From that list alone, the big men that can potentially be drafted near the Celtics' position at 25 are indeed intriguing. None, however, give us the home run that we probably need. And to get a home-run at 25, you'd have to be a wizard or something. Or you'd have to take a really high-reward type of player, if that even exists in this draft at 25 up. Oh wait, there is someone. Let's take a look if these measurements will intrigue you.
- 6'11'' with 260lbs. Wait, is he as athletic as that Nicola guy? Cause he seems heavier as well.
- Apparently not. He has an amazing 12 foot vertical reach. (running start, highest reach on jump) For comparison, Vukevic has a maximum vertical (how farther you can reach from your standstill position) of 25, good enough for 2 feet and 1 inch higher than he is. This guy has a maximum vertical of 33.5, letting him reach 2 feet and 9 inches higher than his standing reach...
- ...which is 9'2''.
- And this is where the good-and-bad comes along, but he, like Avery Bradley, was one of the top recruits out of high school in his day. Wait, in his day? You mean this is long ago?
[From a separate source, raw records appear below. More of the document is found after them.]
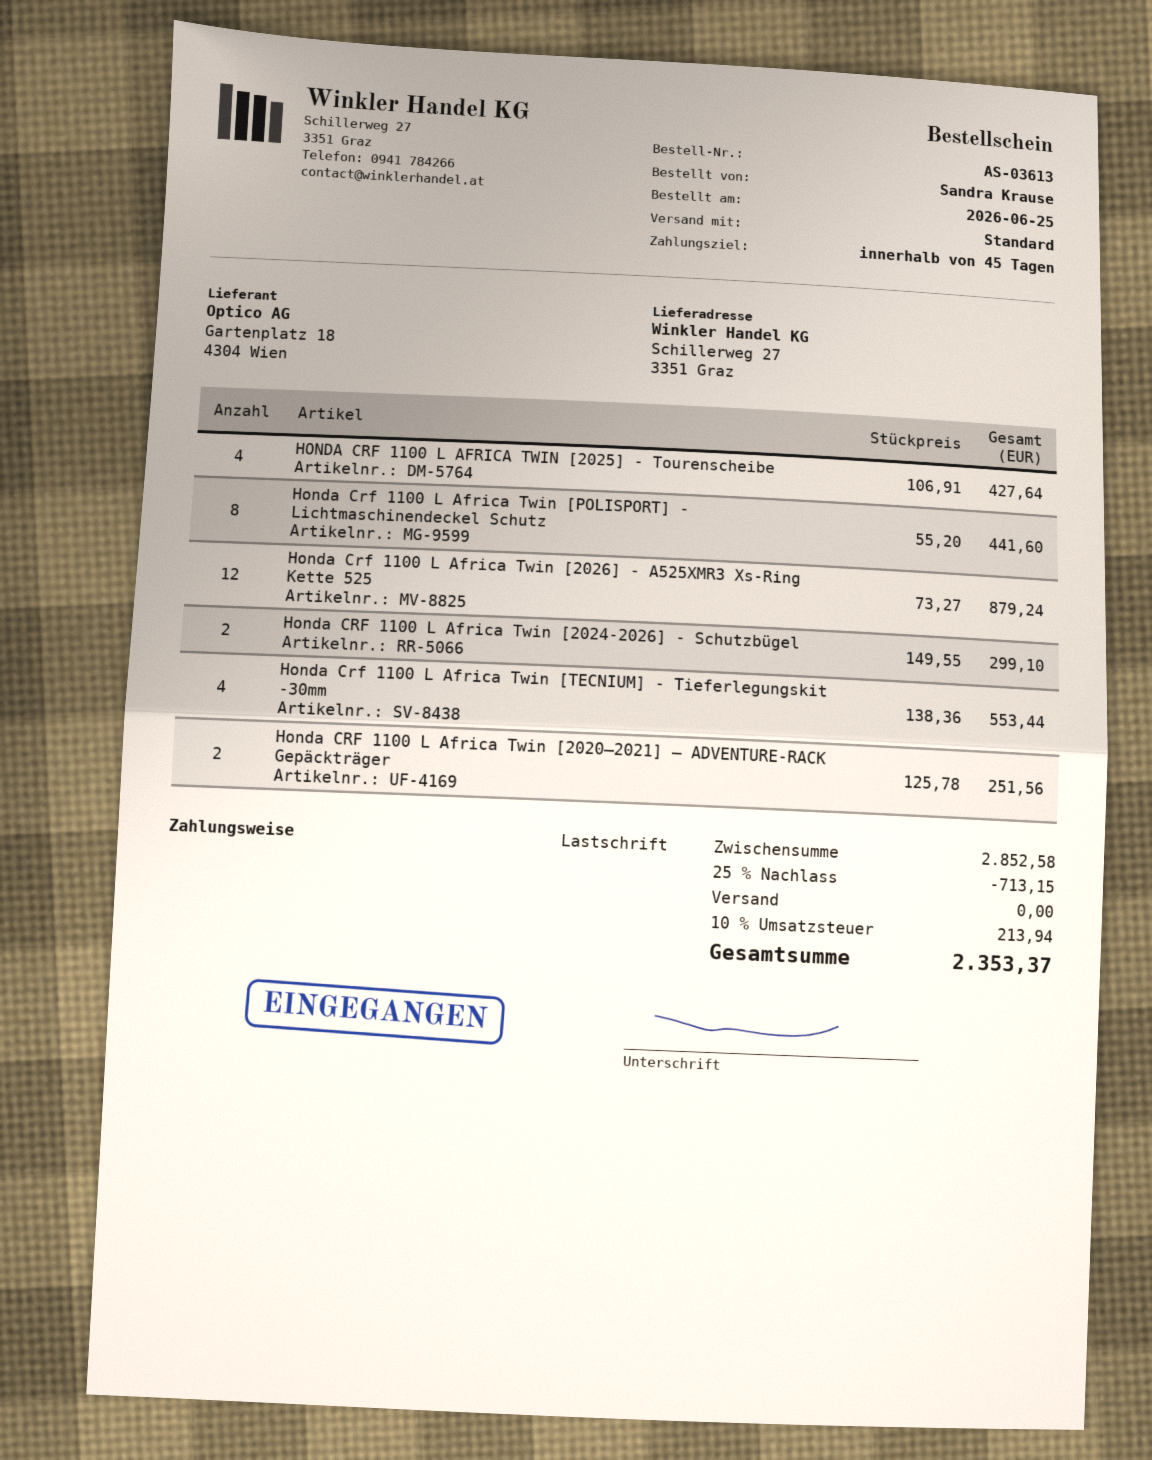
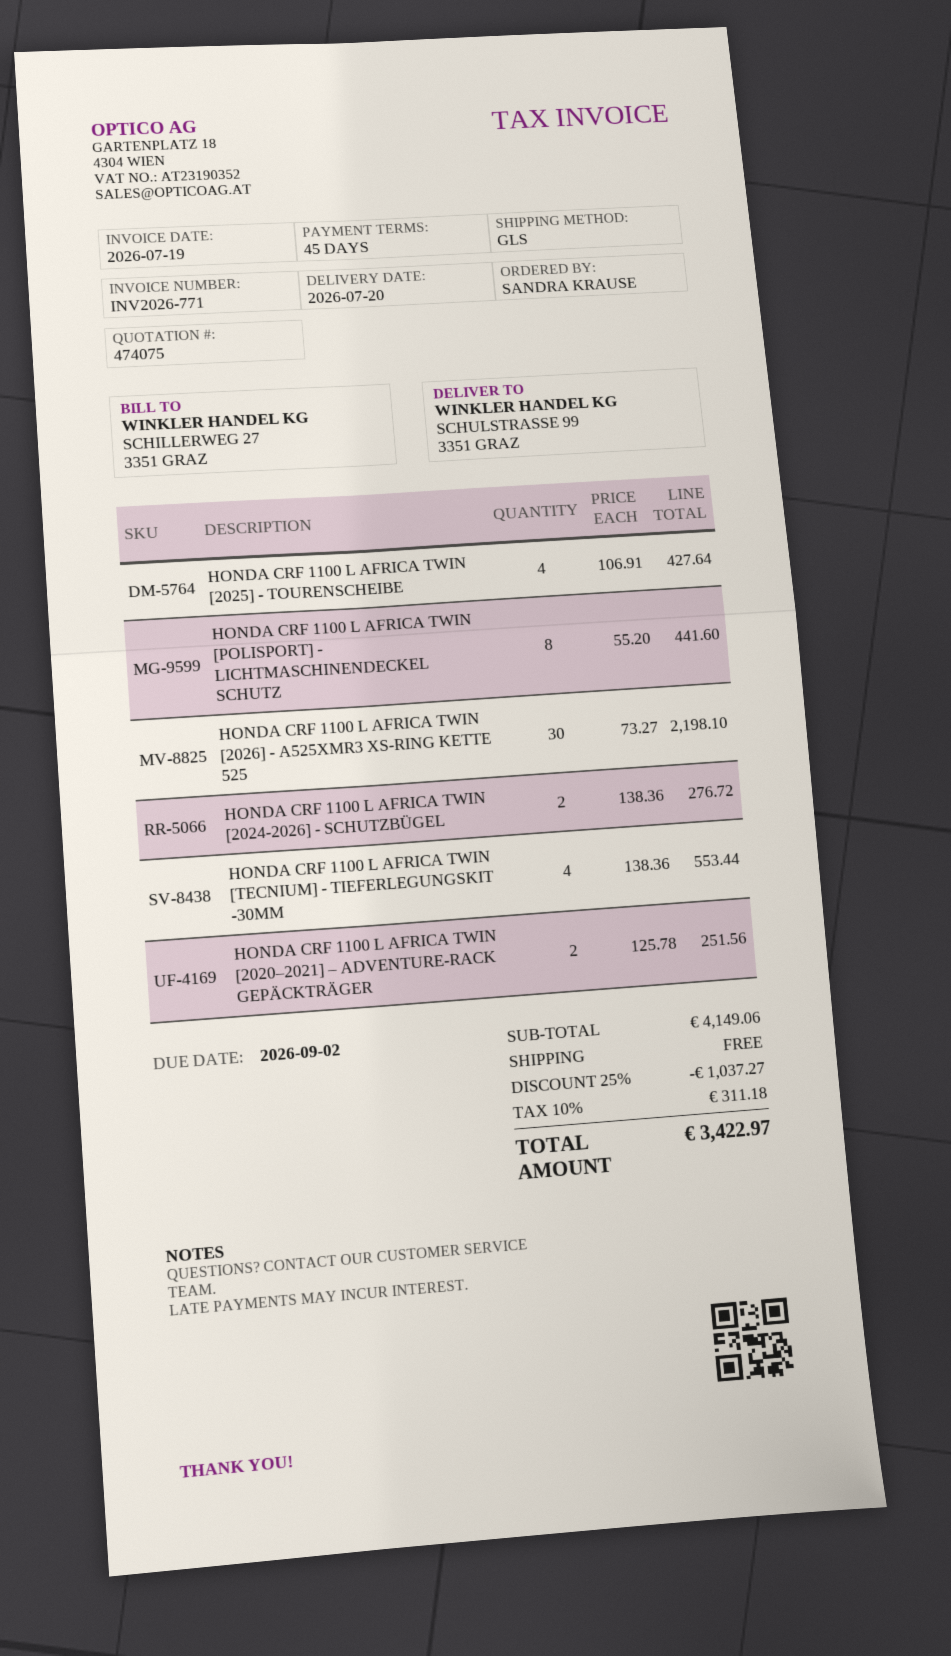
shipping method: standard -> GLS
ship to: Schillerweg 27, 3351 Graz -> SCHULSTRASSE 99, 3351 GRAZ
Honda Crf 1100 L Africa Twin [2026] - A525XMR3 Xs-Ring Kette 525: 12 x 73.27 = 879.24 -> 30 x 73.27 = 2198.10
Honda CRF 1100 L Africa Twin [2024-2026] - Schutzbügel: 2 x 149.55 = 299.10 -> 2 x 138.36 = 276.72
subtotal: 2852.58 -> 4149.06
discount: 25% = 713.15 -> 25% = 1037.27
tax: 10% = 213.94 -> 10% = 311.18
total: 2353.37 -> 3422.97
- He's turning 20 years old this June. Say "20 years old" and then "Celtics". In the same sentence. Again and again and again.
- Who is this guy anyway?
I'm sure many of you have already guessed it, but it's no other than Jeremy Tyler, the guy who spent his days out of HS in Israel and Japan while seriously hurting his draft stock in the process. There's no wonder he has the elite measurements. But apparently, his time in Israel and Japan weren't as rosy as expected. In Israel, he averaged just 7mpg and got 2ppg out of it. In Japan where he has done considerably better, he is at 15 minutes per game with 10 point and 6 rebound averages. Not bad, but not necessarily other-wordly either.
Here are two nice links I've found (and I owe them so much information):
Asian Basketball Update:
(Both articles would be far more interesting than me in trying to explain his skills on the court, so I leave those two awesome writers the pleasure to convince you as well.)
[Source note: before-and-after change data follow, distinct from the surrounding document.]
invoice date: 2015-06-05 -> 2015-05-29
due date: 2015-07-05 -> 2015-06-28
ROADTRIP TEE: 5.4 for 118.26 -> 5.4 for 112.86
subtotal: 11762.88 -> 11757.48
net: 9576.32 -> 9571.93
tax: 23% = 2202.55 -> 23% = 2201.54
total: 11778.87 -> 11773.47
What I'm contradicting is myself, however. Early on in this article, I specifically stated that there should be no reason for the Celtics to waste this pick at all. That's almost tantamount to saying that we have to get something that's more "almost sure" than "no idea" which is how Jeremy Tyler is perceived by most blogs. Not to mention, he has been perceived as a bit of a head case and one who deals with maturity issues. (Don't we all?)
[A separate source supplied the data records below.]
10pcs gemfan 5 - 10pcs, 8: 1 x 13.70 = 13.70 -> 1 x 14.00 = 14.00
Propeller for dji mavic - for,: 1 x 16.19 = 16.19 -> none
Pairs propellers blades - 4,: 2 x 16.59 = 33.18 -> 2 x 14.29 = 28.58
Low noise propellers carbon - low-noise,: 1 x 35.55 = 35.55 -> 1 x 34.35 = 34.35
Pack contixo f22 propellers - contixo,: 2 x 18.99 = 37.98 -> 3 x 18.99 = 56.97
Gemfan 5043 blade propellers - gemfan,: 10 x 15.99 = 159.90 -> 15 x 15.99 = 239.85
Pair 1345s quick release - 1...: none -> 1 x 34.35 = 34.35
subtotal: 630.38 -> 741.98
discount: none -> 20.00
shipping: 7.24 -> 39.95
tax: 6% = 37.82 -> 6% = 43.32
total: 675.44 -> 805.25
However, the big thing here, and the finality of all, is that this is a low-risk, high-reward type of pick for the Celtics. It's a low-risk because it's at #25, and how many of you realistically think that a #25 pick is going to get people excited and pinning hopes on him? It's a high-reward because the guys with the athletic capabilities and legit size are things that you can't teach big men. Being one of the highly-touted out of HS also helps. It means that people actually think that he has tremendous upside. As for his head case label, I think a veteran locker room can do so much to improve that. I'm normally not a fan of drafting guys for upside alone, but his size isn't potential at all: it's there.
I guess the main point of this article is that we can draft the BPA, or we can draft for need. We can try to draft both, if we can. But then there is another option, and it's taking a flyer on someone who could make bigger waves than expected. Someone who would get playing time, someone who might be able to contribute. A win-win for both player and team.